The Education and Human Services Building is 90 percent complete, Facilities Management officials say.

The completion date is still slated as March 13 for the building and May 20 for the landscape. The substantial completion date marks when a building can be used for its intended purpose, said Steve Lawrence, associate vice president of Facilities Management.

Once complete, users of the Education Building will enjoy some of the newest technology available.

“We have state-of-the-art technology,” said Kathryn Koch, associate dean of the College of Education and Human Services. “Faculty will have the opportunity to record all of their lectures and demonstrations, so students will be able to receive them through podcasts or Blackboard.”

Two of the features of classrooms in the building will be entirely new to any building on campus.

Outside each room there will be a touch-screen digital display called a RoomWizard, showing the room’s schedule, so that students can know when the classroom is available for use.

White boards will be equipped with a Copycam, a device that captures what is written on the board and allows it to be transmitted through the internet.

“Students will have the ability to reserve study areas, seminar rooms, or classrooms and take full advantage of the technology in them as part of their learning experience,” said Linda Slater, director of plant engineering and planning, in an e-mail to Central Michigan Life.

Three rooms in the building will support remote conferencing, and many rooms will be able to be repurposed at any time.

Furniture and technology costs for the building have been finalized at $2.8 and $4.1 million, respectively.

These costs are included in the $50 million budget for the building.

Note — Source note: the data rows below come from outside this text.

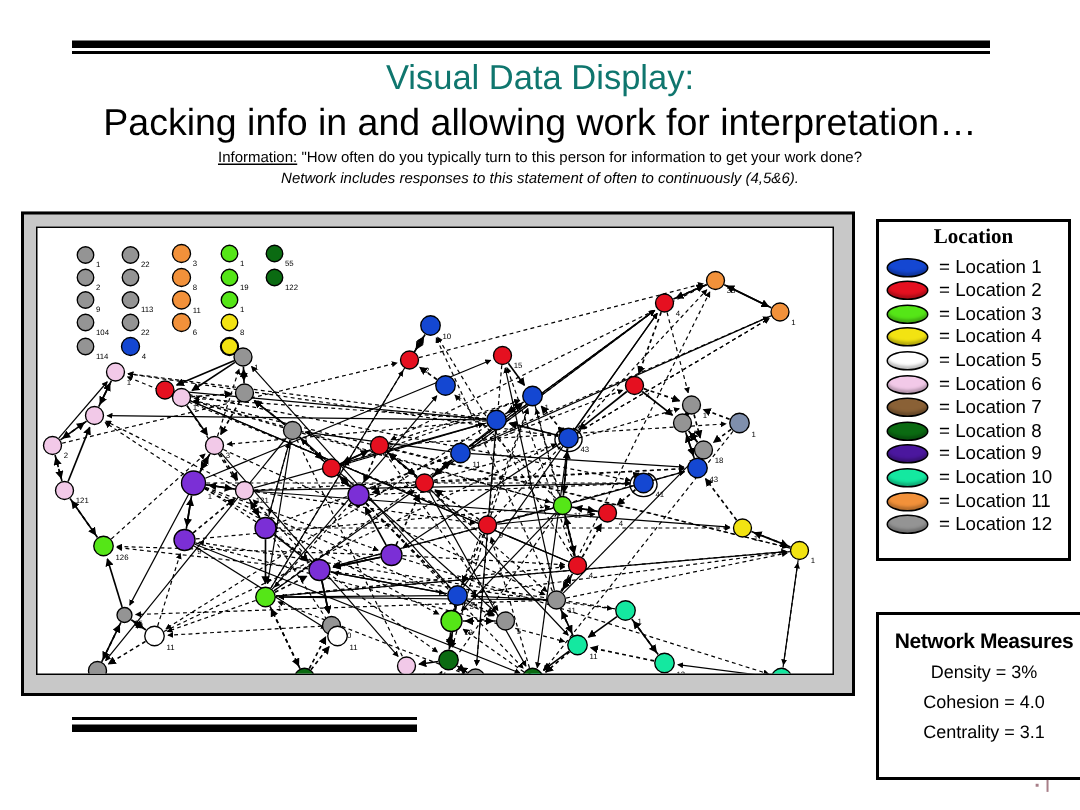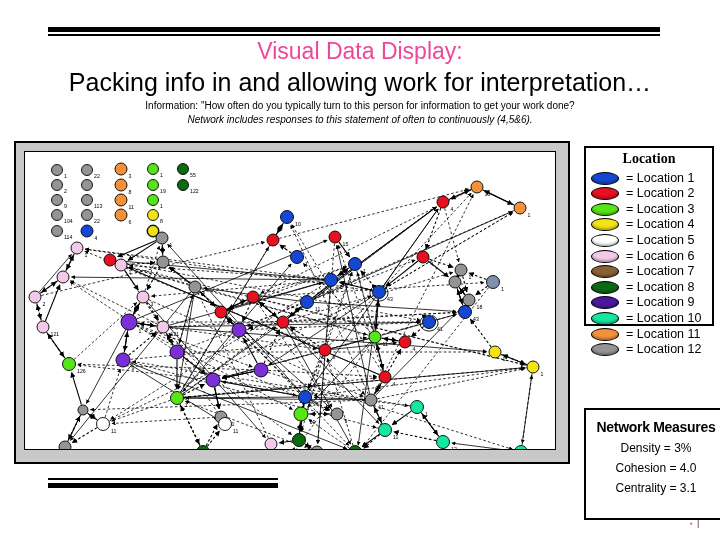"Visual Data Display:" .title-1 { color: #ec4899 -> #0f766e }
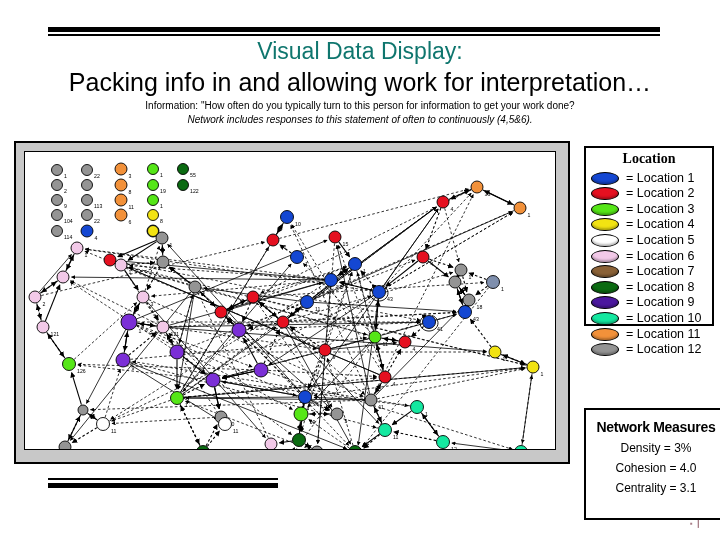"Information:" .sub-1 .lbl { text-decoration: none -> underline }
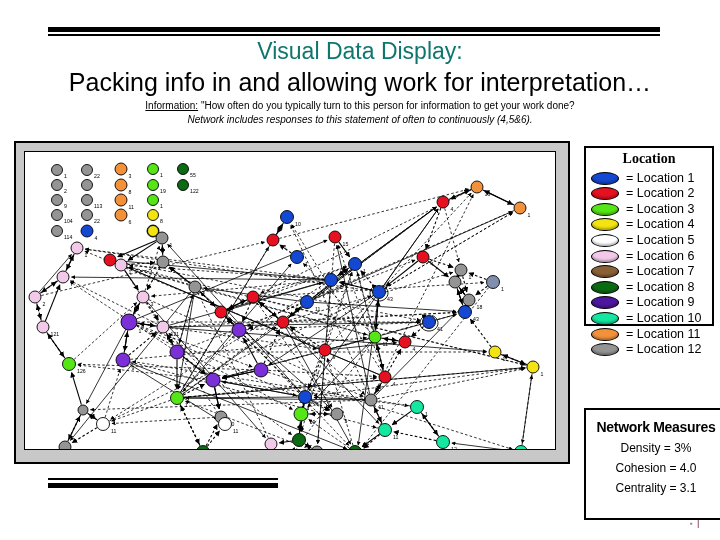"Location" .legend { height: 180px -> 228px }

The furniture will start being moved into the building in late March, and is scheduled to take two months to complete.

Viewed as an initiative toward a more environmentally-friendly campus, the building will be the first at CMU to be Leadership in Energy and Environmental Design certified.

Facilities Management expects the building to be silver-certified, but the final decision will not come until six months to a year from the building’s completion, due to a backlog at the U.S. Green Building Council.

The new building will be for the College of Education and Human Services and its various departments, which are currently spread around campus.

“(The education building) represents the addressing of current and future needs, learning needs for students within the college,” Koch said. “It addresses the need to make students familiar with what is needed in the classroom in the early 21st century and beyond, it makes them aware of new teaching methods. We also hope that this kind of facility will join us more with the community.”